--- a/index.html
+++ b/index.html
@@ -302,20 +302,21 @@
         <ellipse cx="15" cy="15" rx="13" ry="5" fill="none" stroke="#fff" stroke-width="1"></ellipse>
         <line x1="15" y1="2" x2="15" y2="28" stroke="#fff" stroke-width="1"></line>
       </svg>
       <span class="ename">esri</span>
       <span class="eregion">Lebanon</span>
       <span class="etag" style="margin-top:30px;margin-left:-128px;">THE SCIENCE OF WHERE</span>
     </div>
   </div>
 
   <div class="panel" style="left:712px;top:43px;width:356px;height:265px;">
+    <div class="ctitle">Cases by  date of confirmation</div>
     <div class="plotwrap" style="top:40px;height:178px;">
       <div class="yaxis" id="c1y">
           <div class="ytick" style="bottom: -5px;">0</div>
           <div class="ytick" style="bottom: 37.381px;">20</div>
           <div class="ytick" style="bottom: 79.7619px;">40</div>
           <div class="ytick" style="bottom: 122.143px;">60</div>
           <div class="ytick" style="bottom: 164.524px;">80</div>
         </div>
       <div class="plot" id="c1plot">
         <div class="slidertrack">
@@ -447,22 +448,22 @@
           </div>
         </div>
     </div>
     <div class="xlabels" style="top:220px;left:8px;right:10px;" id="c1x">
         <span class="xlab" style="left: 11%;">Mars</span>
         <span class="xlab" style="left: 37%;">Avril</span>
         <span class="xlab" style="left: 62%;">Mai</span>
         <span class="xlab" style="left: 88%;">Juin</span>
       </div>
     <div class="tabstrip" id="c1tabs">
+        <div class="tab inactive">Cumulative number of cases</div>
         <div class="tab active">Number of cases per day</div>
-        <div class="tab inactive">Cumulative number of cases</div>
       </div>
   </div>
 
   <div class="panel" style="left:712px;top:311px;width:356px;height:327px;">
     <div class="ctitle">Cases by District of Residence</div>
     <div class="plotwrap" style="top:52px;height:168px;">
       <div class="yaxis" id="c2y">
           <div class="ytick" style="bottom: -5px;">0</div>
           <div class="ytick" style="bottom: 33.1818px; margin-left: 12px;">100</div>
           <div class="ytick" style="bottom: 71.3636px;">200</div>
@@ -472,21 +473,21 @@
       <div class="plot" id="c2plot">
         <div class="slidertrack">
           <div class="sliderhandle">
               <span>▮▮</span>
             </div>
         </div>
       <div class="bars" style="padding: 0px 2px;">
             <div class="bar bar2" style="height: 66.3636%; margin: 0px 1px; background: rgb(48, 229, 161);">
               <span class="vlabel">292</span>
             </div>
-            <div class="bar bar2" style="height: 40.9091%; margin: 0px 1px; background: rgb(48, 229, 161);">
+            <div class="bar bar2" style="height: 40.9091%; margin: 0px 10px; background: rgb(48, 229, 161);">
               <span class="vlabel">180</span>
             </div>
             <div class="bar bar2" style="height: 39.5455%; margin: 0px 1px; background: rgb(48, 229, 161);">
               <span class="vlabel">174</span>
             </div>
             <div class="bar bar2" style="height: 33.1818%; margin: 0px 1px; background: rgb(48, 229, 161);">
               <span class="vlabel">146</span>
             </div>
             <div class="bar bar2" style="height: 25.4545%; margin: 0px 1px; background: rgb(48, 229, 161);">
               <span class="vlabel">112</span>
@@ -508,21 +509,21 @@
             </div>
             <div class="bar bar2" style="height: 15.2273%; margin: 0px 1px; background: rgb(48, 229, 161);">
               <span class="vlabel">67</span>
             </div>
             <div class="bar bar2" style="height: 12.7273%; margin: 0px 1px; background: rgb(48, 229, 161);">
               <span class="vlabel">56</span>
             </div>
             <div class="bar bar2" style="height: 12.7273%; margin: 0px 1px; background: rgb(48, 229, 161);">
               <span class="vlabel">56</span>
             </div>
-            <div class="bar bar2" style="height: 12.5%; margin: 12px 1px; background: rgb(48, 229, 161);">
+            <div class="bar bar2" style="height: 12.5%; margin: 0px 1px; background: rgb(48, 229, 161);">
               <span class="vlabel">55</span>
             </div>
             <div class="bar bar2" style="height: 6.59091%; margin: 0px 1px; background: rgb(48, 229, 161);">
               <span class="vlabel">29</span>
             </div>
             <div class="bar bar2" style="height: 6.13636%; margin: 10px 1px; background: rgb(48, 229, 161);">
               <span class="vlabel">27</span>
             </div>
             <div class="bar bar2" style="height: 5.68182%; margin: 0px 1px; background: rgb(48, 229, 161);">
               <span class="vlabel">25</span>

- - -

# [WHAT YOU HAVE TO DO]
From the material above, copy each line that includes the word "ctitle".

# [OUTPUT BELOW]
+    <div class="ctitle">Cases by  date of confirmation</div>
     <div class="ctitle">Cases by District of Residence</div>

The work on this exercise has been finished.